Our officers, directors and principal stockholders own a large percentage of our issued and outstanding shares and other stockholders have little or no ability to elect directors or influence corporate matters.
As of July 17, 2017, our officers, directors and principal stockholders were deemed to be the beneficial owners of approximately 52% of our issued and outstanding shares of common stock. As a result, such persons are able to determine the outcome of any actions taken by us that require stockholder approval. For example, they will be able to elect all of our directors and control the policies and practices of the Company.
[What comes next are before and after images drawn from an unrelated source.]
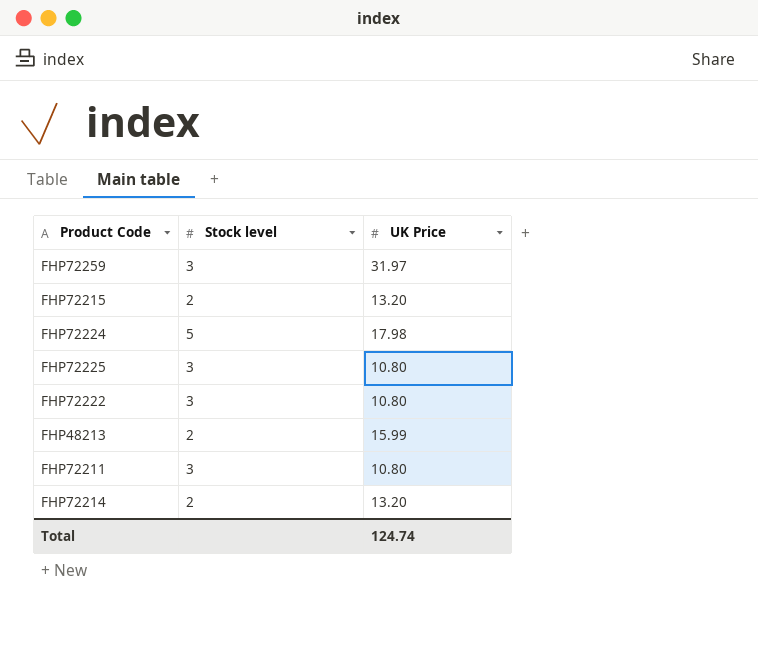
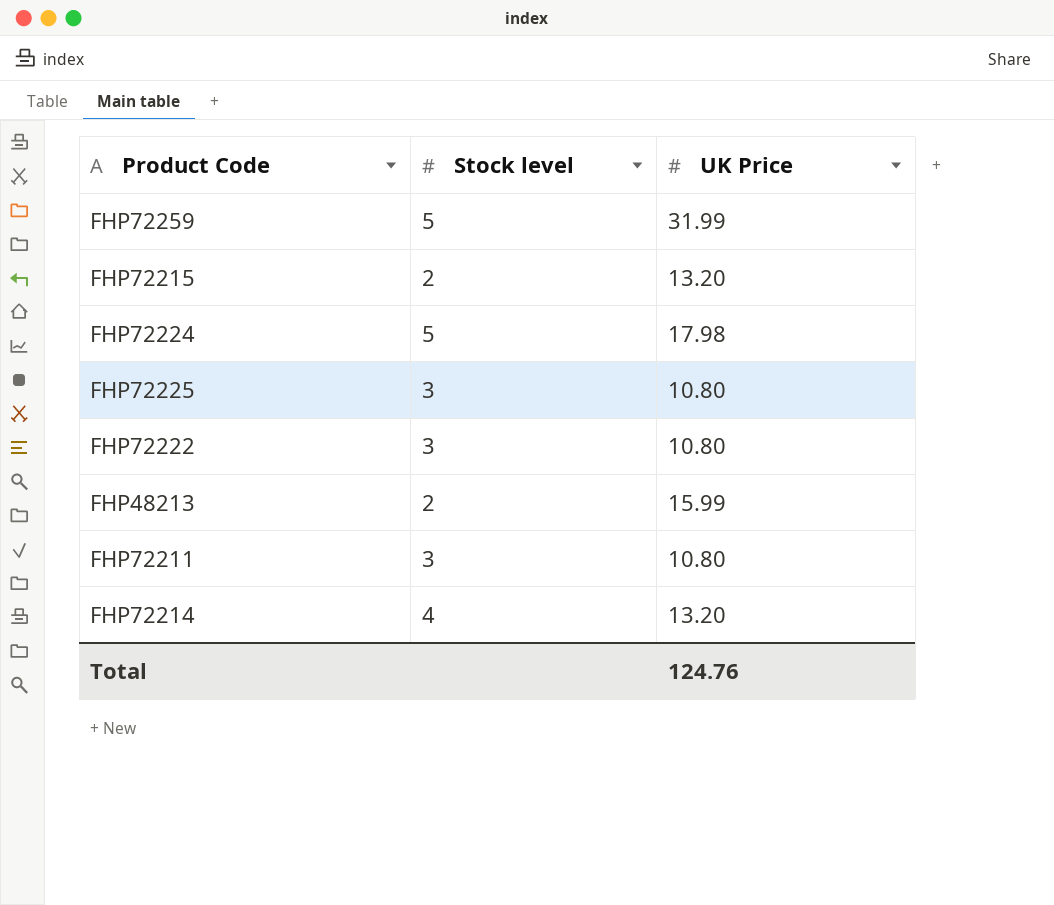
FHP72259 | Stock level: 3 -> 5
FHP72259 | UK Price: 31.97 -> 31.99
FHP72214 | Stock level: 2 -> 4
Total | UK Price: 124.74 -> 124.76

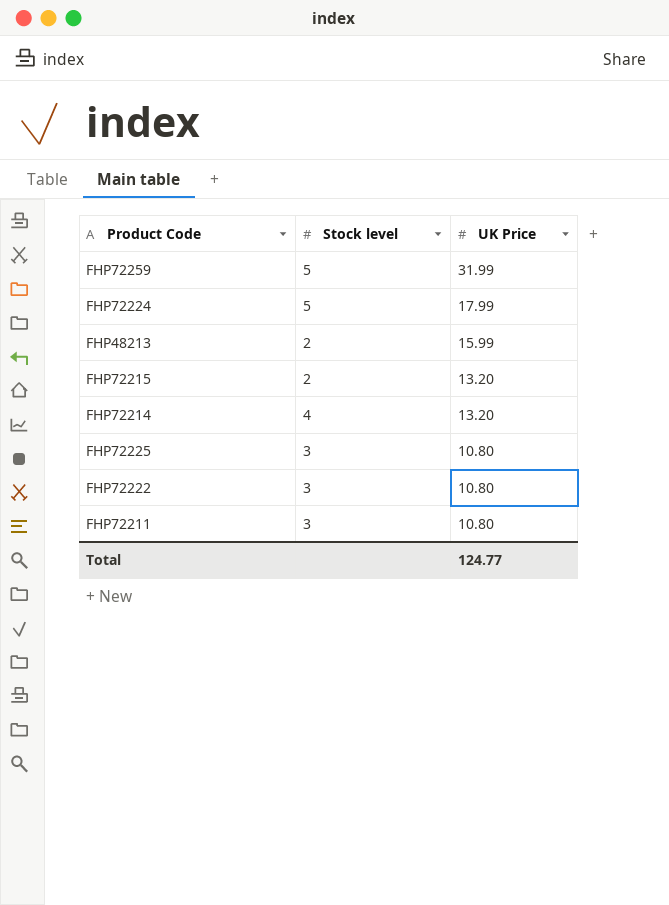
row order: none -> UK Price descending
FHP72224 | UK Price: 17.98 -> 17.99
Total | UK Price: 124.76 -> 124.77

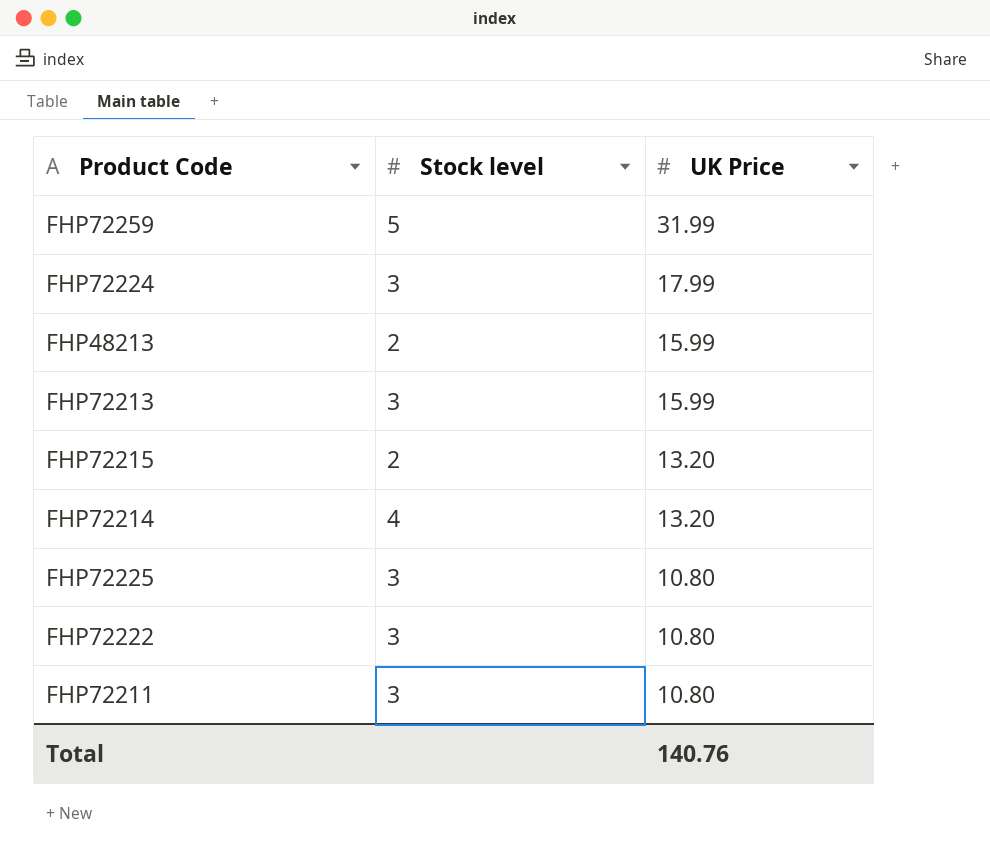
FHP72224 | Stock level: 5 -> 3
row FHP72213: none -> 3 | 15.99
Total | UK Price: 124.77 -> 140.76

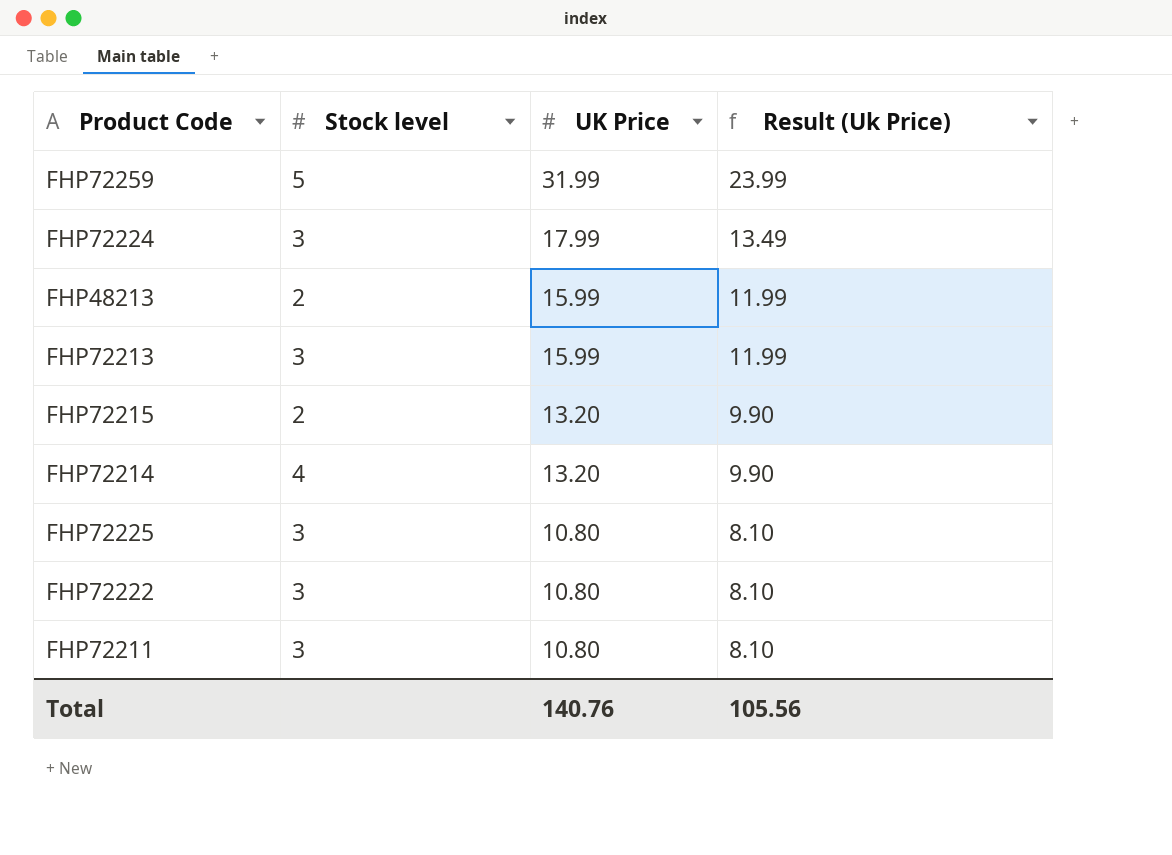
column Result (Uk Price) | formula: none -> [UK Price] * 0.75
We do not anticipate paying dividends in the foreseeable future.
We have never paid dividends on our stock. The payment of dividends, if any, on the common stock in the future is at the discretion of the board of directors and will depend upon our earnings, if any, capital requirements, financial condition and other relevant factors. The board of directors does not intend to declare any dividends on our common stock in the foreseeable future.
We have the ability to issue additional shares of common stock without stockholder approval.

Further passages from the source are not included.